# [INFORMATION PROVIDED]
------------------------------------------------------------------------
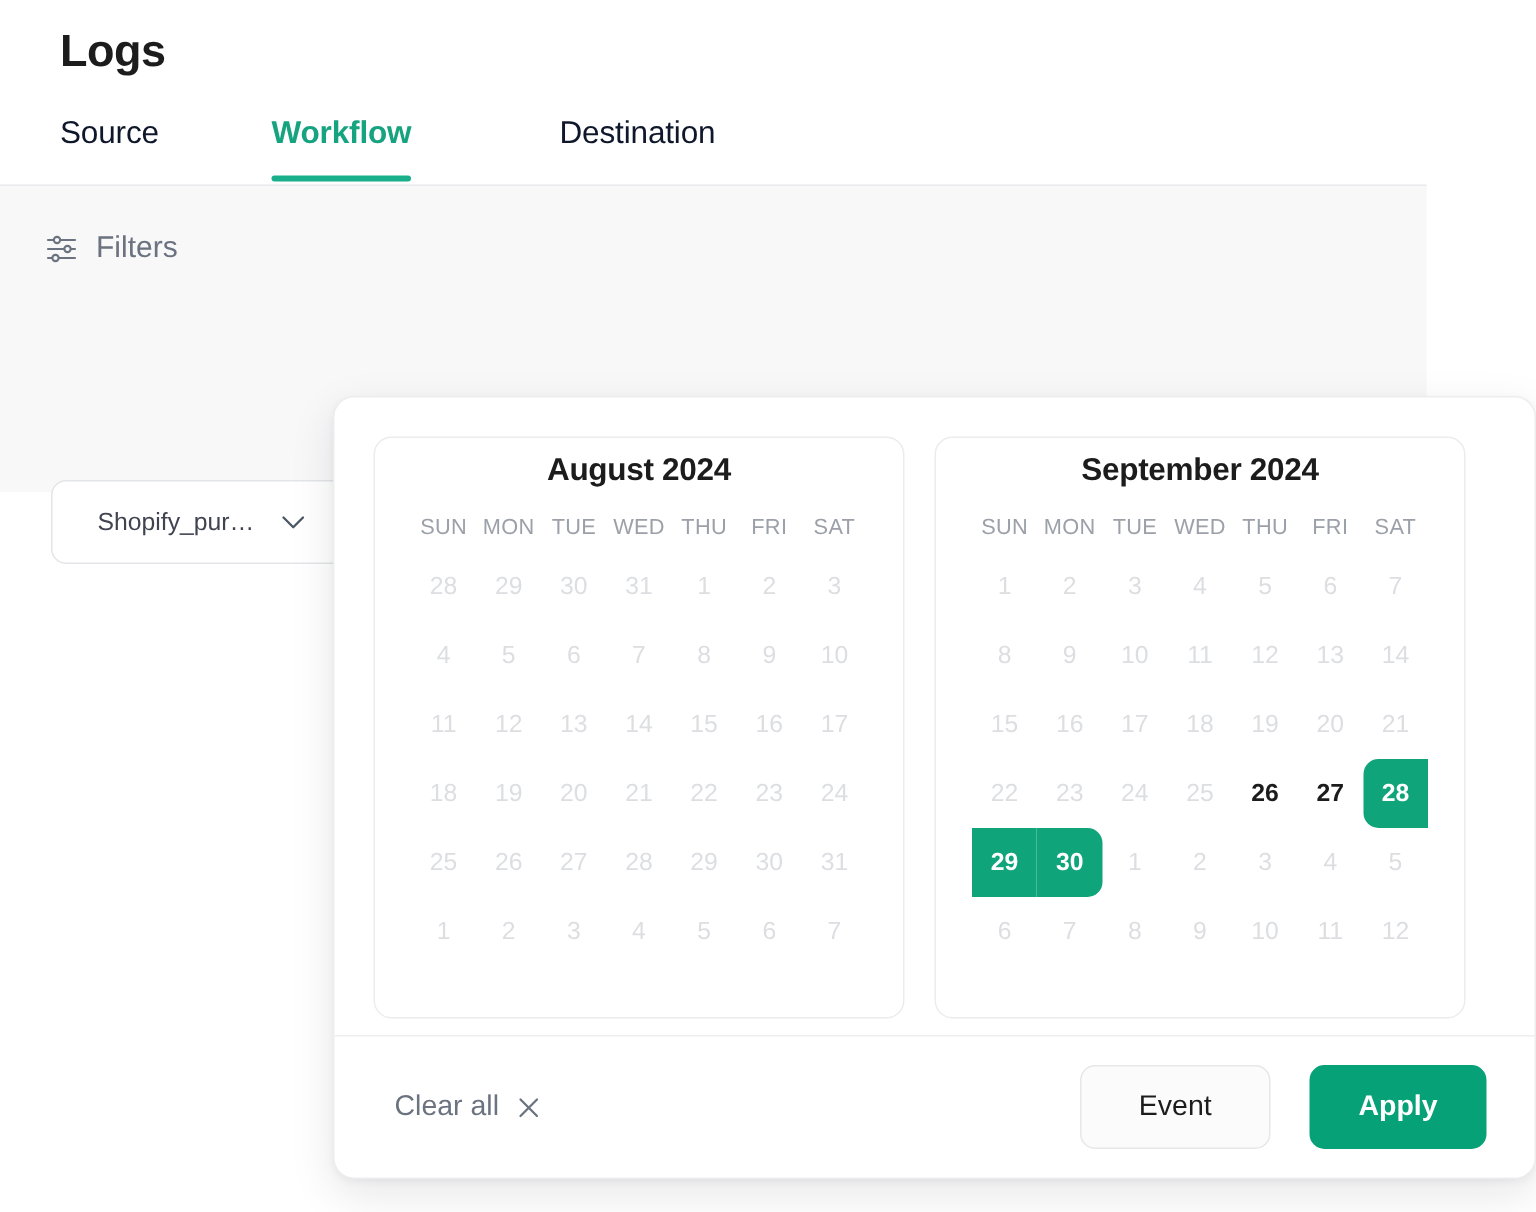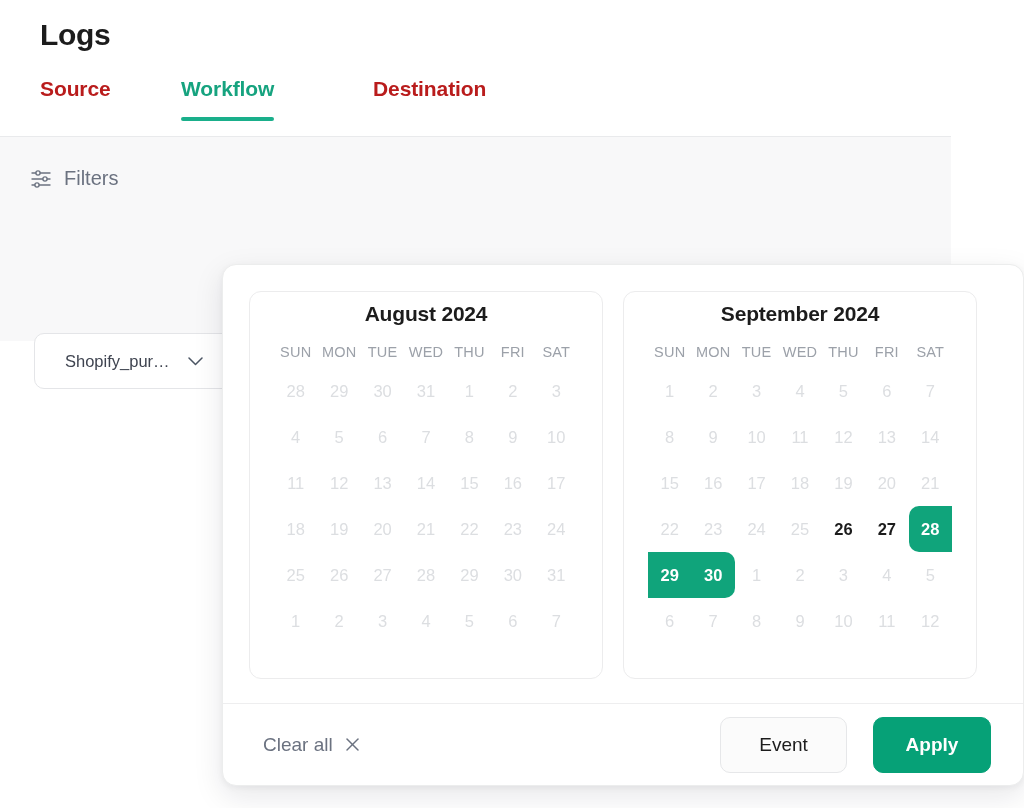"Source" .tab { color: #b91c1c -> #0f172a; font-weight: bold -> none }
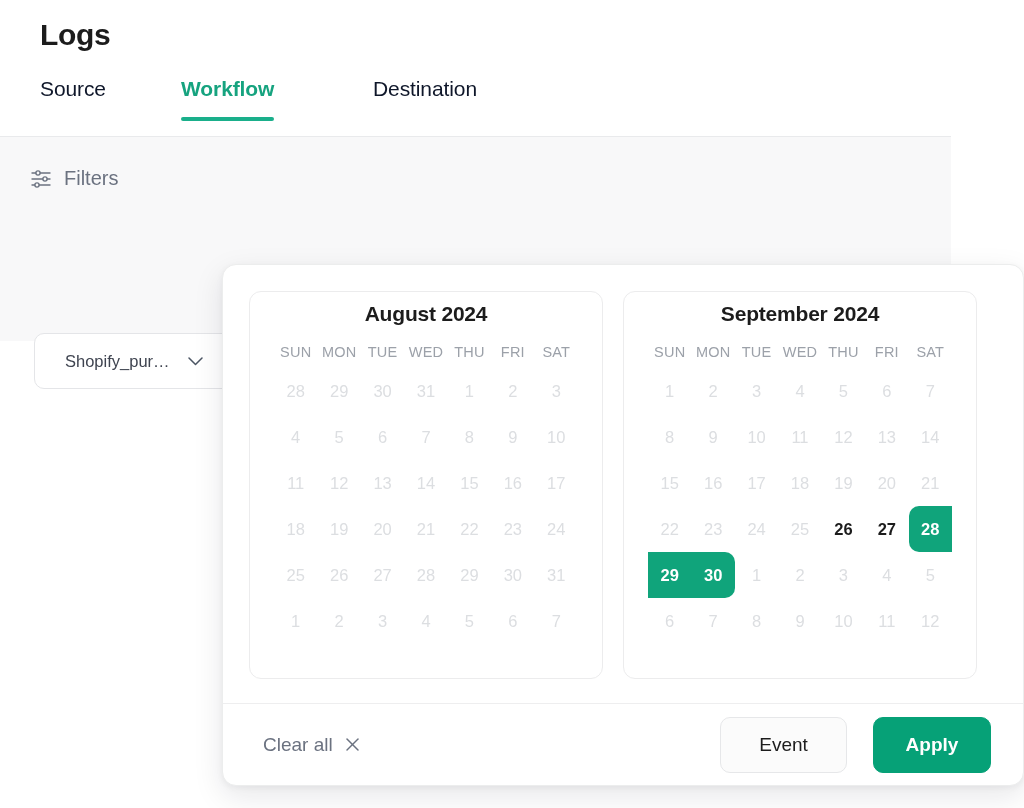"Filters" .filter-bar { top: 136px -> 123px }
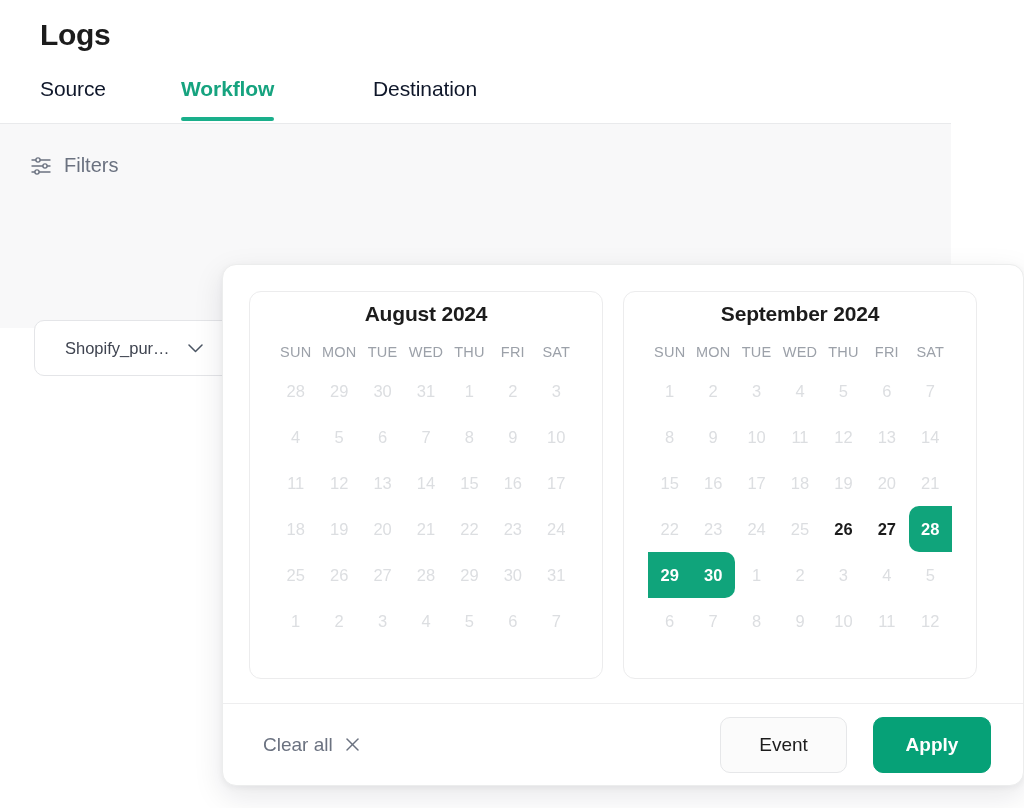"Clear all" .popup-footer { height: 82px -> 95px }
------------------------------------------------------------------------
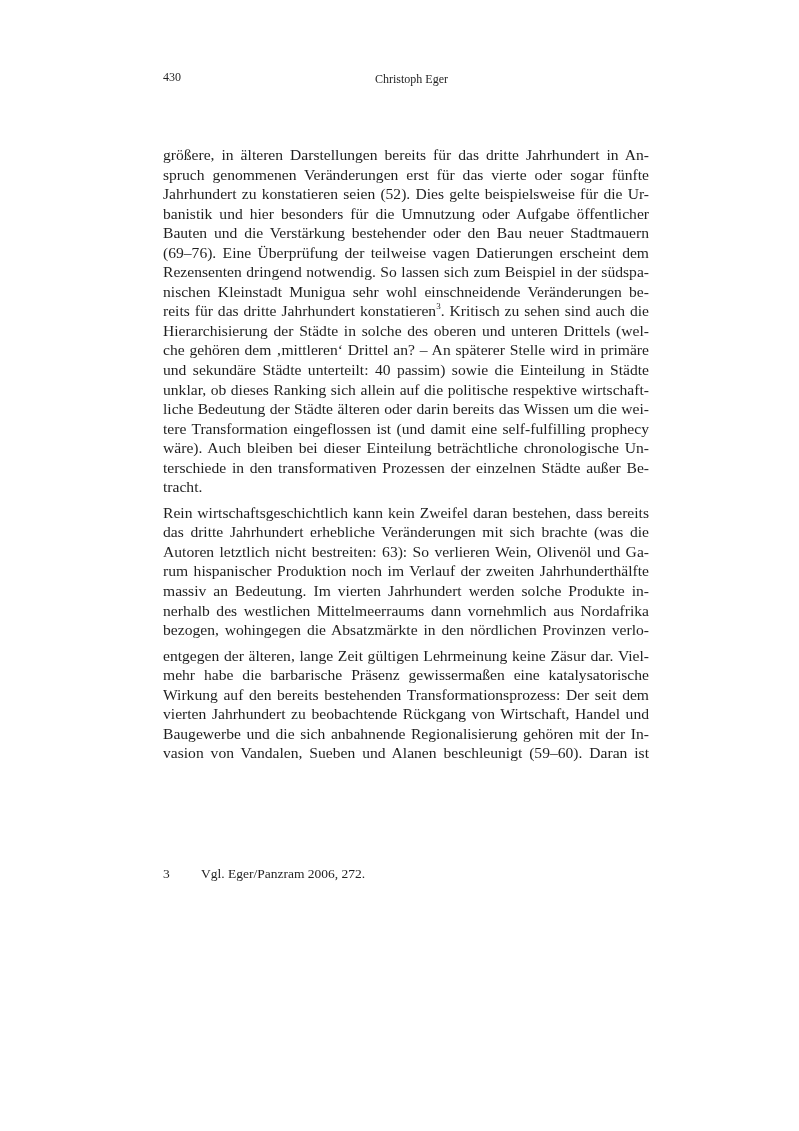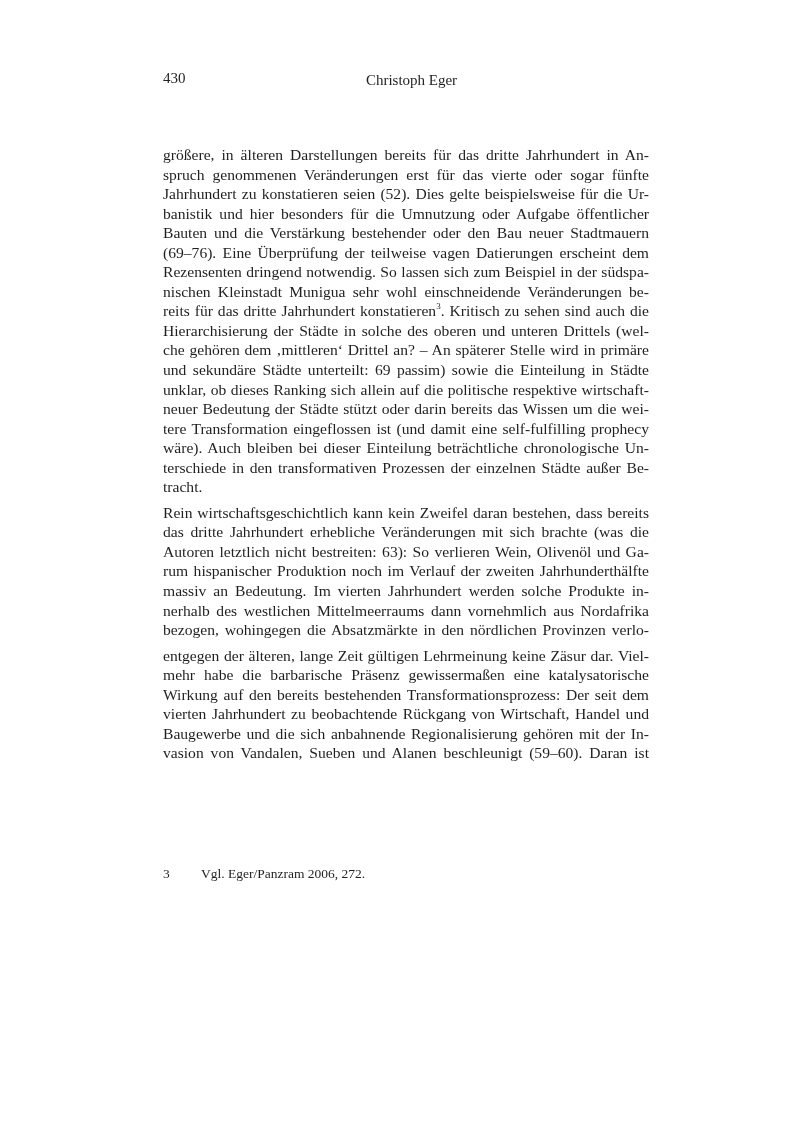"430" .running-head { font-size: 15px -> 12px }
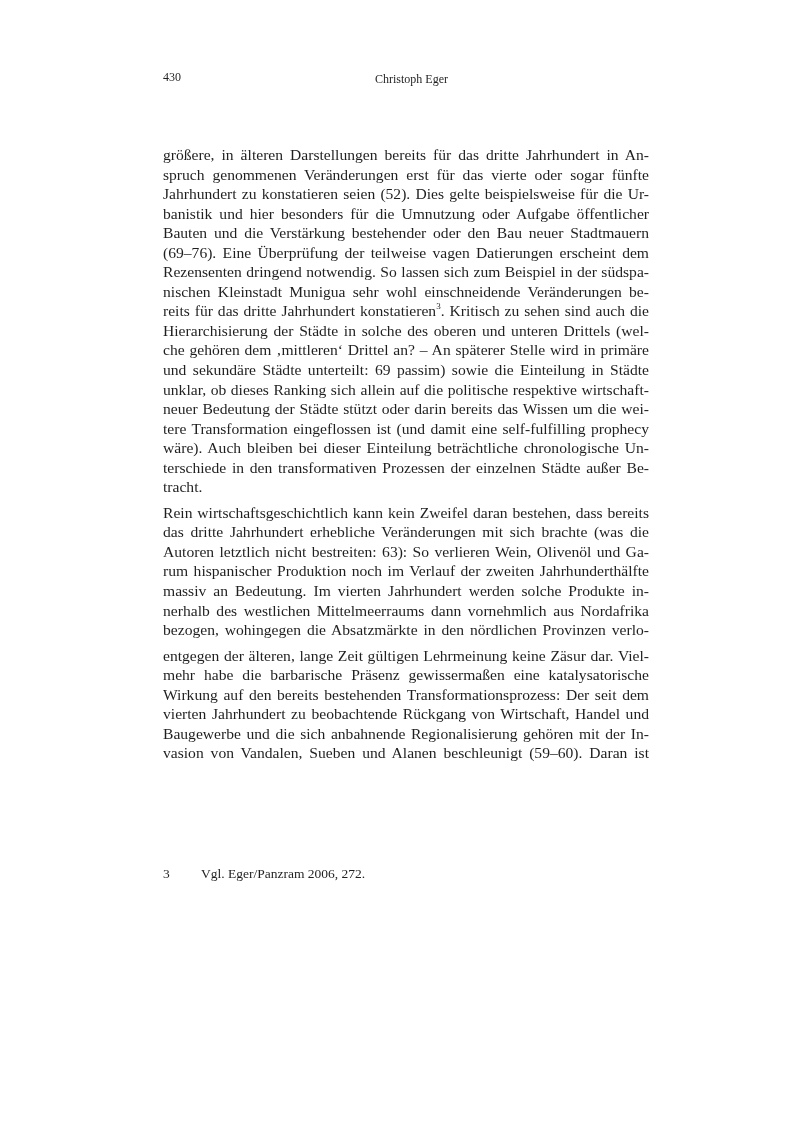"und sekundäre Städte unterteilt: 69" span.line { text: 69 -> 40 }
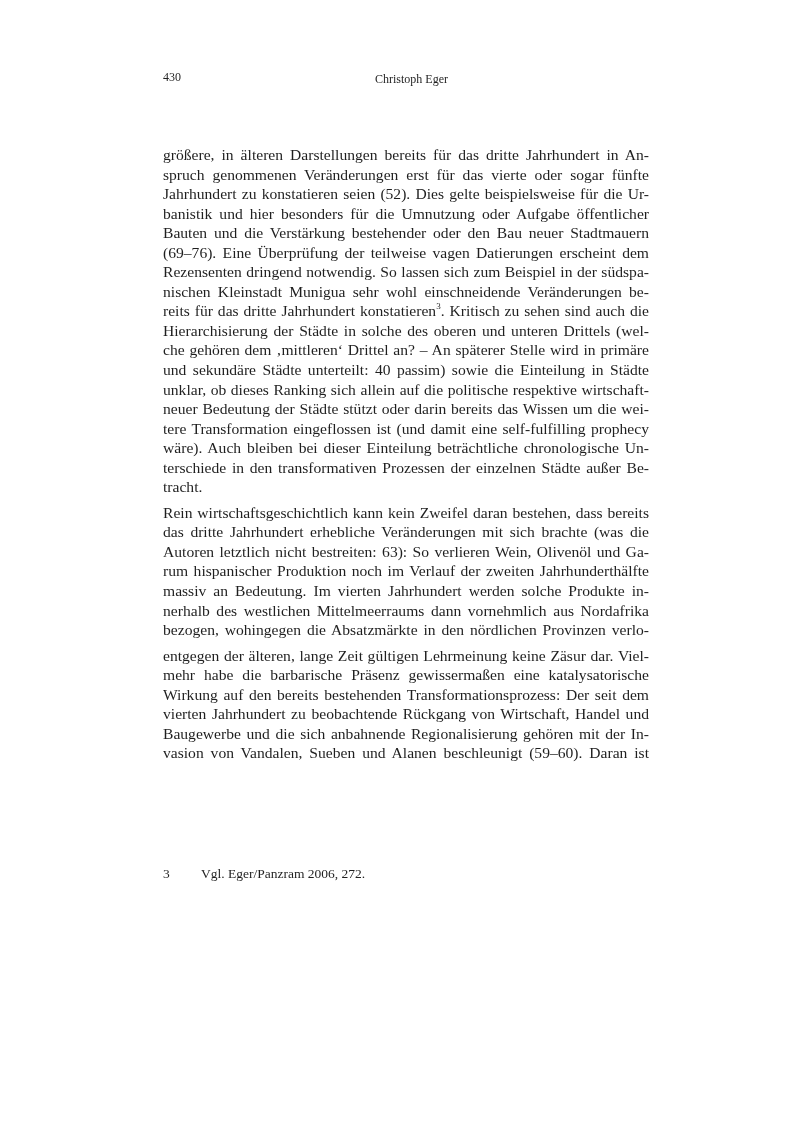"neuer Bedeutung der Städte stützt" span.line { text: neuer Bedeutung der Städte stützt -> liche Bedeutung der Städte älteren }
------------------------------------------------------------------------
# [TASK PROMPT]
Transcribe the listing above exactly, but only from the line with "color: #b91c1c ->" through the line with "height: 82px ->". Include both of those lines and omit the pictures.

# [RESULT OF THIS EXERCISE]
"Source" .tab { color: #b91c1c -> #0f172a; font-weight: bold -> none }
"Filters" .filter-bar { top: 136px -> 123px }
"Clear all" .popup-footer { height: 82px -> 95px }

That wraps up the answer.